Позор. Тяжелее любых оков. Отец — княжеский воевода, чьё имя
когда-то гремело по всей земле — обвинённый в измене. Его последний
путь — по дороге позора, под плевки и улюлюканье черни.
Смерть в ущелье. Не в честном бою, а как пса — с перерезанным
горлом, брошенного в каменистую расселину, чтобы даже могилы не
было.
И самое главное — я был последним.
Последним Ольховичем.
В голове било молотом, выжигая эту истину в сознании:
Я — Мирослав Ольхович.
Последний отпрыск.
Жалкий.
Безземельный.
Безродный.
Но всё же — Ольхович.
А этот скот, этот выродок в человечьей шкуре — боярин
Ратибор.
Мой "опекун", по милости князя.
Вор.
Узурпатор.
Прибравший к рукам последние земли моего клана.
Моего отца.
Моей крови.
Его жирные пальцы сжимали моё наследство — поля, которые
возделывали мои предки.
Луга, где паслись наши кони.
Леса, где мы охотились.
Всё — его.
А я?
Я — нищий.
Пьяница.
Посмешище.
Я попытался встать, но удар сапога в ребра швырнул меня на
спину, выбивая дух и возвращая в реальность. Надо мной навис мужик
в засаленной телогрейке, с пропитым, багровым лицом, как у
алкоголика на последней стадии разложения.

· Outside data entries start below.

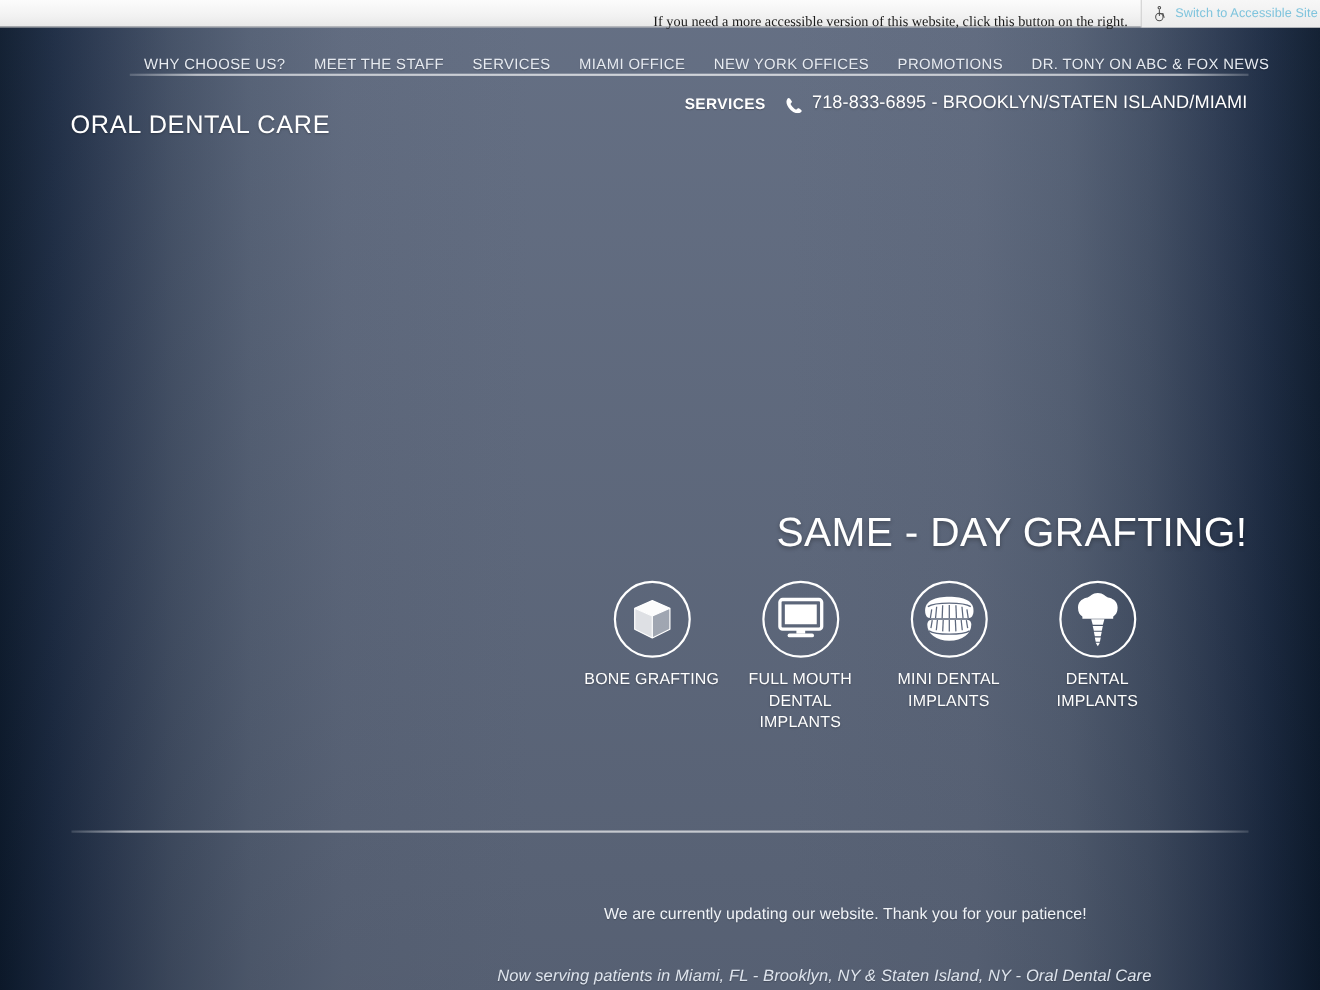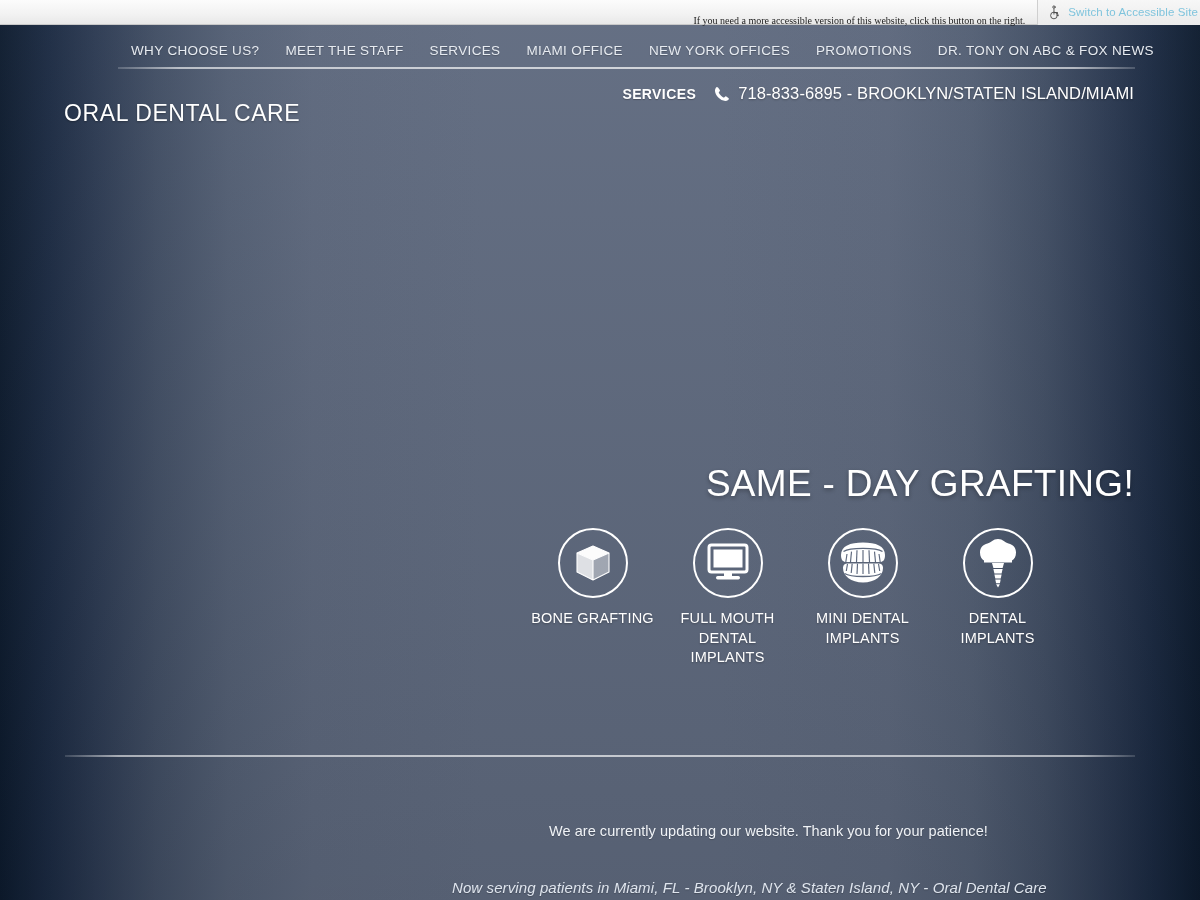--- a/index.html
+++ b/index.html
@@ -34,41 +34,41 @@
 
   
   #access-bar {
     position:absolute; top:0; left:0; width:1200px; height:25px;
     background:linear-gradient(to bottom,#fcfcfc 0%, #f2f2f2 60%, #e8e8e8 100%);
     border-bottom:1px solid #c9c9c9;
     display:flex; align-items:center; justify-content:flex-end;
   }
   #access-note {
     font-family:"Liberation Serif", serif;
-    font-size:10px; color:#1a1a1a; white-space:nowrap;
+    font-size:13px; color:#1a1a1a; white-space:nowrap;
     padding-right:12px;
     margin-top:16px;
   }
   #access-btn {
     height:25px; display:flex; align-items:center; gap:7px;
     padding:0 2px 0 10px;
     background:linear-gradient(to bottom,#f7f7f7 0%, #ebebeb 100%);
     border-left:1px solid #cfcfcf;
     cursor:pointer;
   }
   #access-btn .wc-ico { width:13px; height:15px; display:block; }
   #access-label {
     font-size:11.5px; color:#7fc4dd; white-space:nowrap;
     letter-spacing:.1px;
   }
 
   
   #topnav {
     position:absolute; top:34px; left:118px; width:1017px; height:34px;
-    display:flex; align-items:center;
+    display:flex; align-items:flex-end;
   }
   #topnav .nav-item {
     color:#e7ebf1; font-size:13.5px; letter-spacing:.35px;
     white-space:nowrap; cursor:pointer;
     padding:0 13px; line-height:18px;
     text-shadow:0 1px 1px rgba(0,0,0,.22);
   }
   #nav-rule {
     position:absolute; top:67px; left:118px; width:1017px; height:2px;
     background:linear-gradient(to right,
@@ -88,21 +88,21 @@
   
   #contact-row {
     position:absolute; top:84px; right:66px;
     display:flex; align-items:center; gap:18px; white-space:nowrap;
   }
   #locations-label {
     color:#ffffff; font-size:14px; font-weight:bold; letter-spacing:.4px;
     cursor:pointer; text-shadow:0 1px 1px rgba(0,0,0,.25);
   }
   #phone-block {
-    display:flex; align-items:center; gap:9px; cursor:pointer;
+    display:flex; align-items:flex-end; gap:9px; cursor:pointer;
   }
   #phone-block .ph-ico { width:15px; height:15px; display:block; }
   #phone-text {
     color:#ffffff; font-size:16.5px; letter-spacing:.1px;
     text-shadow:0 1px 2px rgba(0,0,0,.28);
   }
 
   
   #hero-title {
     position:absolute; top:463px; right:66px;

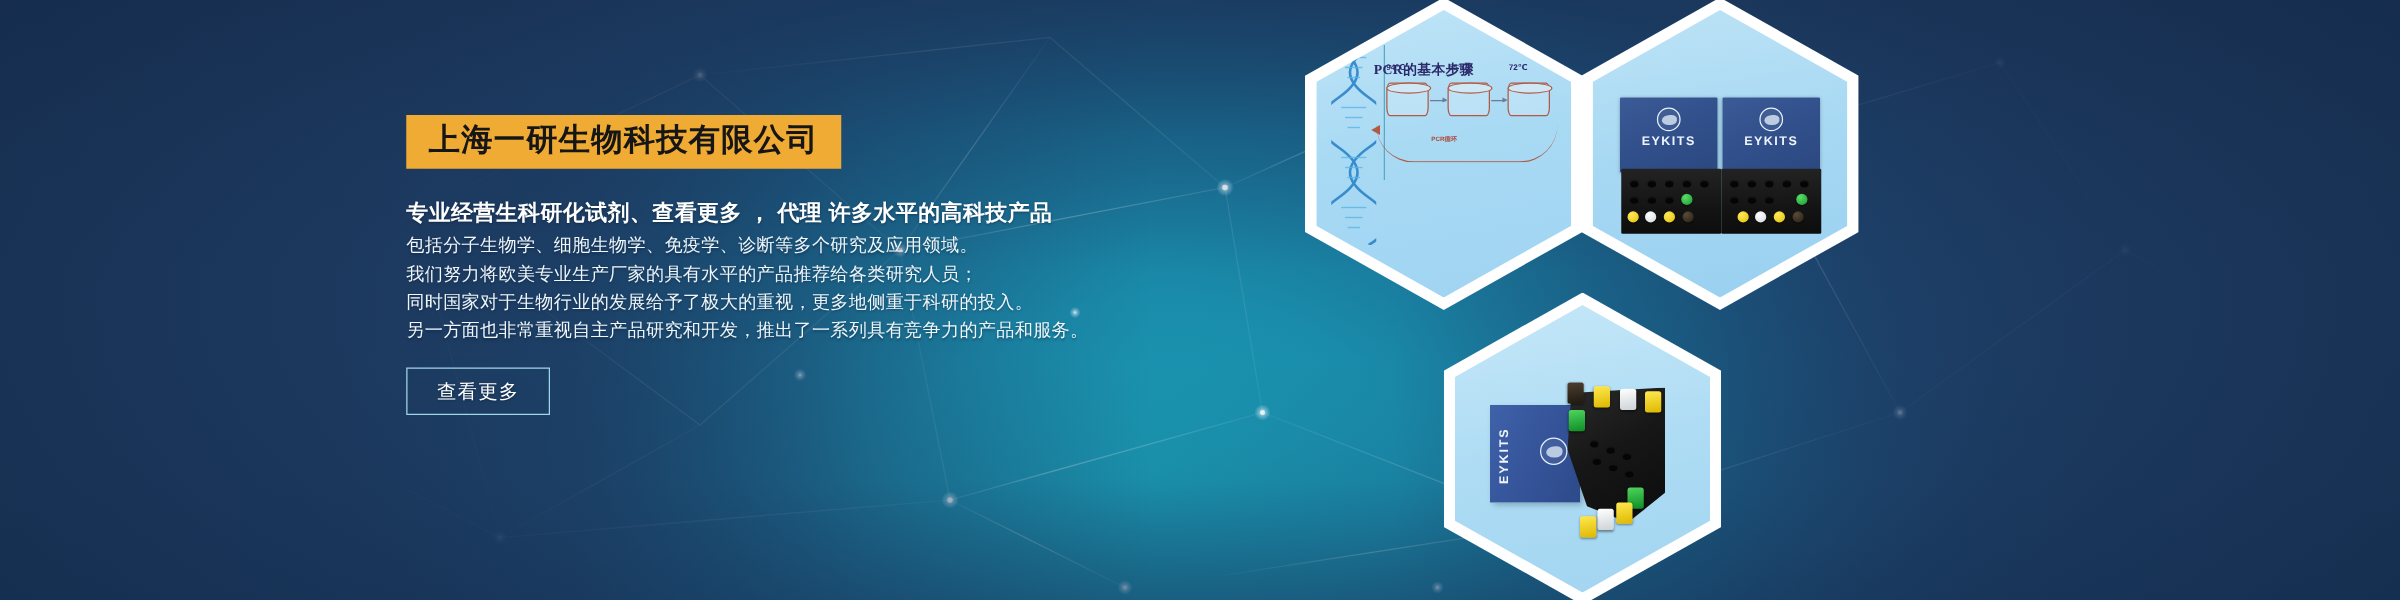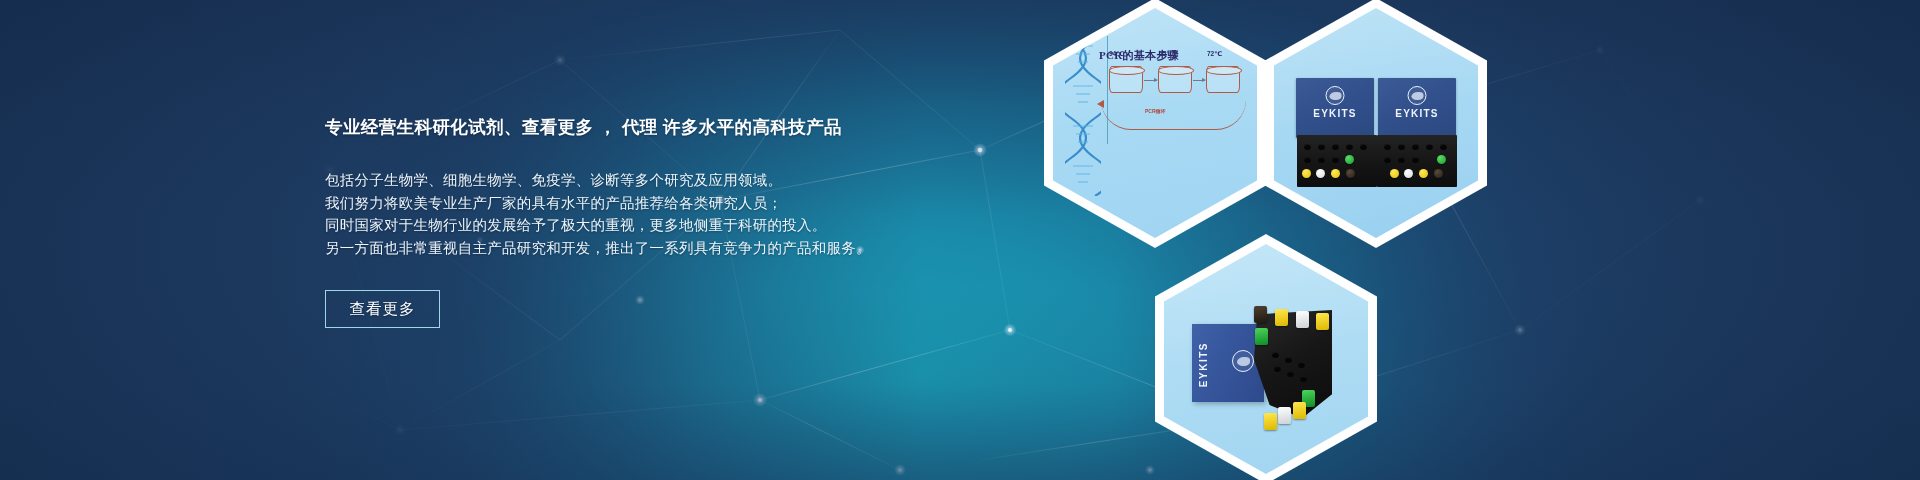--- a/index.html
+++ b/index.html
@@ -67,34 +67,33 @@
   .subtitle{
     margin-top:23px;
     color:#ffffff;
     font-size:17.5px;
     font-weight:700;
     letter-spacing:.4px;
     white-space:nowrap;
     text-shadow:0 1px 2px rgba(0,20,40,.45);
   }
   .desc{
-    margin-top:31px;
-    font-family:Liberation Mono, monospace;
+    margin-top:4px;
   }
   .desc-line{
     color:#eef6fb;
     font-size:14.5px;
     line-height:22.5px;
     font-weight:400;
     letter-spacing:.25px;
     white-space:nowrap;
     text-shadow:0 1px 2px rgba(0,20,40,.4);
   }
   .more-btn{
-    margin-top:30px;
+    margin-top:18px;
     display:inline-flex;
     align-items:center; justify-content:center;
     width:115px; height:38px;
     border:1px solid #9fd6e8;
     color:#ffffff;
     font-size:15.5px;
     font-weight:500;
     letter-spacing:1px;
     background:transparent;
     cursor:pointer;
@@ -404,20 +403,21 @@
   </svg>
 
   <div class="bg-left-dark"></div>
   <div class="bg-right-dark"></div>
   <div class="bg-top-dark"></div>
   <div class="bg-bottom-dark"></div>
   <div class="vignette"></div>
 
   <div class="content">
 
+    <div class="title-badge">上海一研生物科技有限公司</div>
 
     <div class="subtitle">专业经营生科研化试剂、查看更多 ， 代理 许多水平的高科技产品</div>
 
     <div class="desc">
       <div class="desc-line">包括分子生物学、细胞生物学、免疫学、诊断等多个研究及应用领域。</div>
       <div class="desc-line">我们努力将欧美专业生产厂家的具有水平的产品推荐给各类研究人员；</div>
       <div class="desc-line">同时国家对于生物行业的发展给予了极大的重视，更多地侧重于科研的投入。</div>
       <div class="desc-line">另一方面也非常重视自主产品研究和开发，推出了一系列具有竞争力的产品和服务。</div>
     </div>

– Вставай, кому сказал, вошь…
Голос его хрипел, словно скрип несмазанных колёс телеги. Я
попытался подняться, но тело не слушалось, словно чужое. Но
инстинкты не спали.
Когда он занёс ногу для нового удара, я перехватил её и резко
потянул на себя.
Мужик рухнул рядом, изрыгая проклятия:
— Ты охренел, ублюдок!
Его дыхание воняло перегаром и гнилыми зубами. Я откатился в
сторону, чувствуя, как в жилах закипает ярость.
"Кто ты такой, чтобы бить меня?"
Но ответ уже висел в воздухе. Я знал.
Он — мой палач.
Я — его жертва.
Но не сегодня.
Я впился пальцами в грязный пол, чувствуя, как в мышцах
просыпается сила.
"Мирослав Ольхович…"
Это имя теперь было моим.
И я не собирался умирать в этой вонючей лачуге.
Ратибор вскочил с земли с рыком, от которого кровь стыла в
жилах. Его массивное тело напряглось, как туго натянутый лук перед
выстрелом. Глаза, налитые кровью, бешено сверкали в полумраке хаты,
отражая тупую, животную ярость.
Из-за потёртого кожаного пояса сверкнуло лезвие – кривой нож,
заточенный до бритвенной остроты, с тёмными пятнами засохшей крови
на рукояти.
– Я тебе кишки выпущу, щенок! Гнида! – его хриплый рёв наполнил
тесное помещение, смешавшись с запахом перегара и пота.